In die Interessensabwägung wird aber auch miteinfließen müssen, ob Arbeitnehmer*innen die Möglichkeit haben, Präventionsmaßnahmen, die ihre persönliche Sphäre betreffen, auszuweichen, etwa, indem sie ihre Arbeit von zuhause aus erledigen.
Darf man nach dem Impfstatus fragen?
Schließen die Präventionsmaßnahmen Tests und Impfungen mit ein, wird man eben nach dem Testergebnis, dem Impfstatus oder auch nach einer durchgemachten Erkrankung fragen müssen. Ob Unternehmen das dürfen, hängt abermals von einer Interessensabwägung ab. Hier werden Unternehmen mit ihrer Fürsorgepflicht, dem (auch betriebswirtschaftlichen) Interesse an einer gesunden Belegschaft, dem Schutz der Kunden und der Vermeidung teils kostenintensiver technischer und organisatorischer Alternativmaßnahmen regelmäßig gute Gründe für ihr Informationsbegehren ins Treffen führen können.
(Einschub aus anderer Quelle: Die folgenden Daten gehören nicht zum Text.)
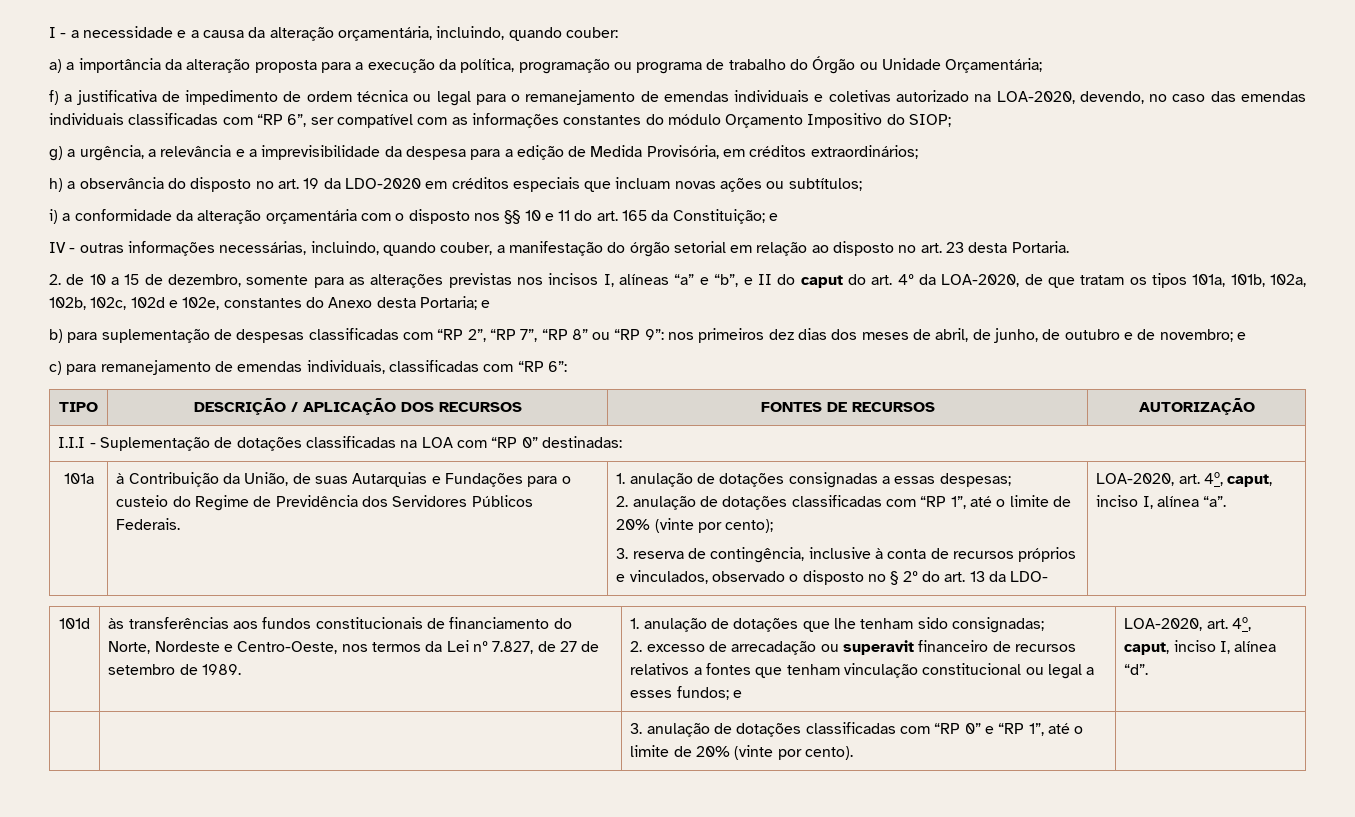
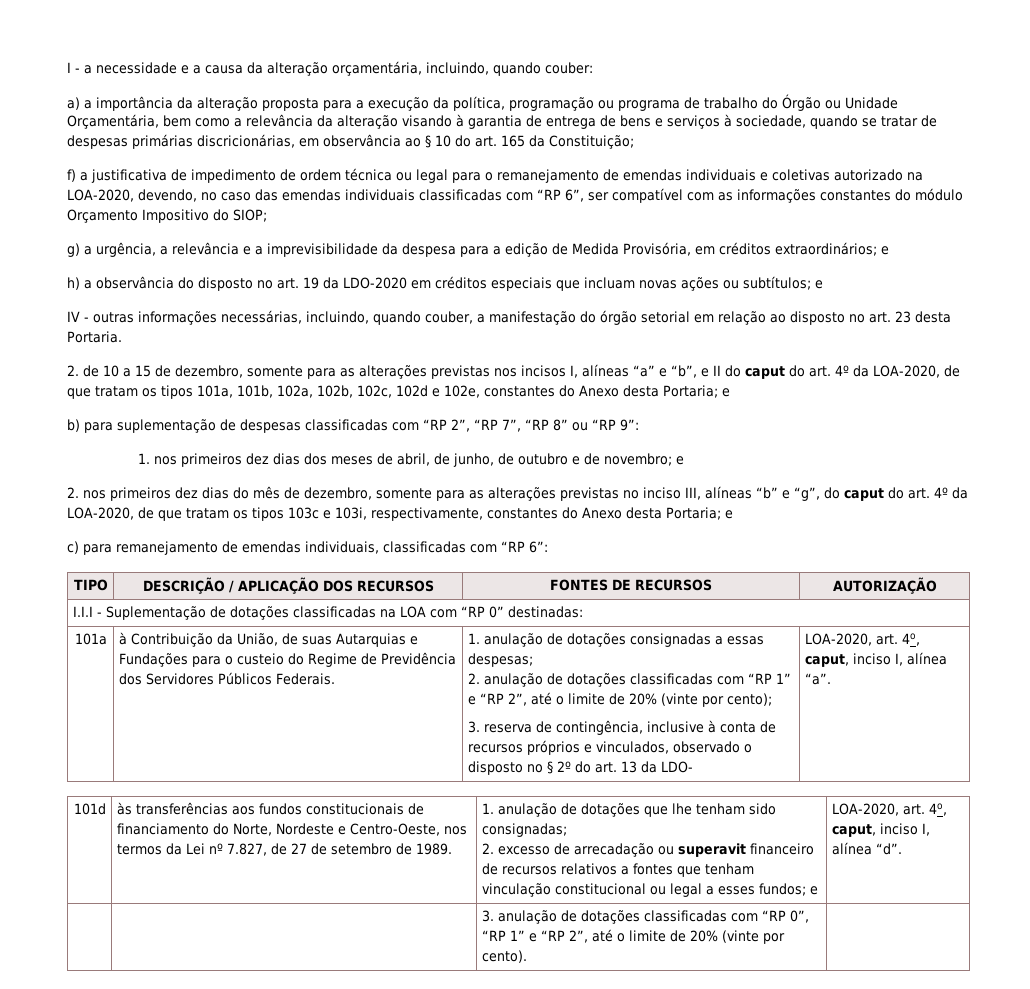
- a) a importância da alteração proposta para a execução da política, programação ou programa de trabalho do Órgão ou Unidade Orçamentária;
+ a) a importância da alteração proposta para a execução da política, programação ou programa de trabalho do Órgão ou Unidade Orçamentária, bem como a relevância da alteração visando à garantia de entrega de bens e serviços à sociedade, quando se tratar de despesas primárias discricionárias, em observância ao § 10 do art. 165 da Constituição;
- g) a urgência, a relevância e a imprevisibilidade da despesa para a edição de Medida Provisória, em créditos extraordinários;
+ g) a urgência, a relevância e a imprevisibilidade da despesa para a edição de Medida Provisória, em créditos extraordinários; e
- h) a observância do disposto no art. 19 da LDO-2020 em créditos especiais que incluam novas ações ou subtítulos;
- i) a conformidade da alteração orçamentária com o disposto nos §§ 10 e 11 do art. 165 da Constituição; e
+ h) a observância do disposto no art. 19 da LDO-2020 em créditos especiais que incluam novas ações ou subtítulos; e
- b) para suplementação de despesas classificadas com “RP 2”, “RP 7”, “RP 8” ou “RP 9”: nos primeiros dez dias dos meses de abril, de junho, de outubro e de novembro; e
+ b) para suplementação de despesas classificadas com “RP 2”, “RP 7”, “RP 8” ou “RP 9”:
+ 1. nos primeiros dez dias dos meses de abril, de junho, de outubro e de novembro; e
+ 2. nos primeiros dez dias do mês de dezembro, somente para as alterações previstas no inciso III, alíneas “b” e “g”, do caput do art. 4º da LOA-2020, de que tratam os tipos 103c e 103i, respectivamente, constantes do Anexo desta Portaria; e
- 2. anulação de dotações classificadas com “RP 1”, até o limite de 20% (vinte por cento);
+ 2. anulação de dotações classificadas com “RP 1” e “RP 2”, até o limite de 20% (vinte por cento);
- | | 3. anulação de dotações classificadas com “RP 0” e “RP 1”, até o limite de 20% (vinte por cento). |
+ | | 3. anulação de dotações classificadas com “RP 0”, “RP 1” e “RP 2”, até o limite de 20% (vinte por cento). |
Für die Erfassung der Angaben sind jedoch auch datenschutzrechtliche Maßgaben zu beachten. Dabei ist zusätzlich relevant, dass es sich bei gesundheitsbezogenen Daten um besonders sensible Informationen handelt, die nur unter strengen Voraussetzungen verarbeitet werden dürfen. Die Zulässigkeit der Verarbeitung des Impfstatus wird derzeit von der Datenschutzbehörde in einem FAQ als unzulässig angesehen – anders als die Durchführung (und Erfassung) von PCR-Tests. Besonders konsequent erscheint dies nicht. Tatsächlich müssten in beiden Fällen die aus arbeitsrechtlicher Sicht anzustellenden Erwägungen auch in diesem Zusammenhang Berücksichtigung finden. Die Durchführung von Tests kann sich ebenso wie die Verarbeitung von Informationen über den Impfstatus auf Art. 9 Abs. 2 lit. b DSGVO iVm den arbeitsrechtlichen Bestimmungen zur Fürsorgepflicht stützen.
Was meint der Betriebsrat?
Inwieweit ein allenfalls vorhandener Betriebsrat in die Einführung solcher Maßnahmen eingebunden werden muss, ist in Details ebenso strittig und wird maßgeblich von der konkreten Ausgestaltung der Maßnahmen abhängen. In jedem Fall haben Unternehmen den Betriebsrat nach § 92a Abs 1 ArbVG in allen Angelegenheiten der Sicherheit und des Gesundheitsschutzes rechtzeitig anzuhören und sich mit ihm zu beraten.
Kündigung von „Verweigerern“?
Was bleibt zu tun, wenn sich Arbeitnehmer*innen weigern, 3G-Nachweise vorzulegen?
Wurde ein 3G-Nachweis-System rechtmäßig eingeführt, so könnten Arbeitnehmer*innen, die den Dienstantritt unter diesen Voraussetzungen ablehnen, ihren Entgeltanspruch verlieren (§ 1155 ABGB), allenfalls sogar den Entlassungsgrund der Vertrauensunwürdigkeit (§ 27 Z 1 AngG) oder beharrlichen Pflichtvernachlässigung (§ 82 lit f GewO 1859) verwirklichen.
Ebenso steht Unternehmen die Kündigung der betroffenen Arbeitnehmer*innen offen. Hierfür ist grundsätzlich kein Grund erforderlich, im Falle einer Anfechtungsklage müssten Arbeitgeber*innen jedoch abhängig vom gewählten Anfechtungsgrund (verpöntes Motiv oder Sozialwidrigkeit) ein rechtfertigendes Motiv oder eine betriebsbedingte Notwendigkeit der Beendigung des Dienstverhältnisses dartun. Wo die Einführung von Präventionsmaßnahmen rechtmäßig erfolgt ist, können sich Unternehmen auch für die Anfechtungsklage gute Chancen ausrechnen.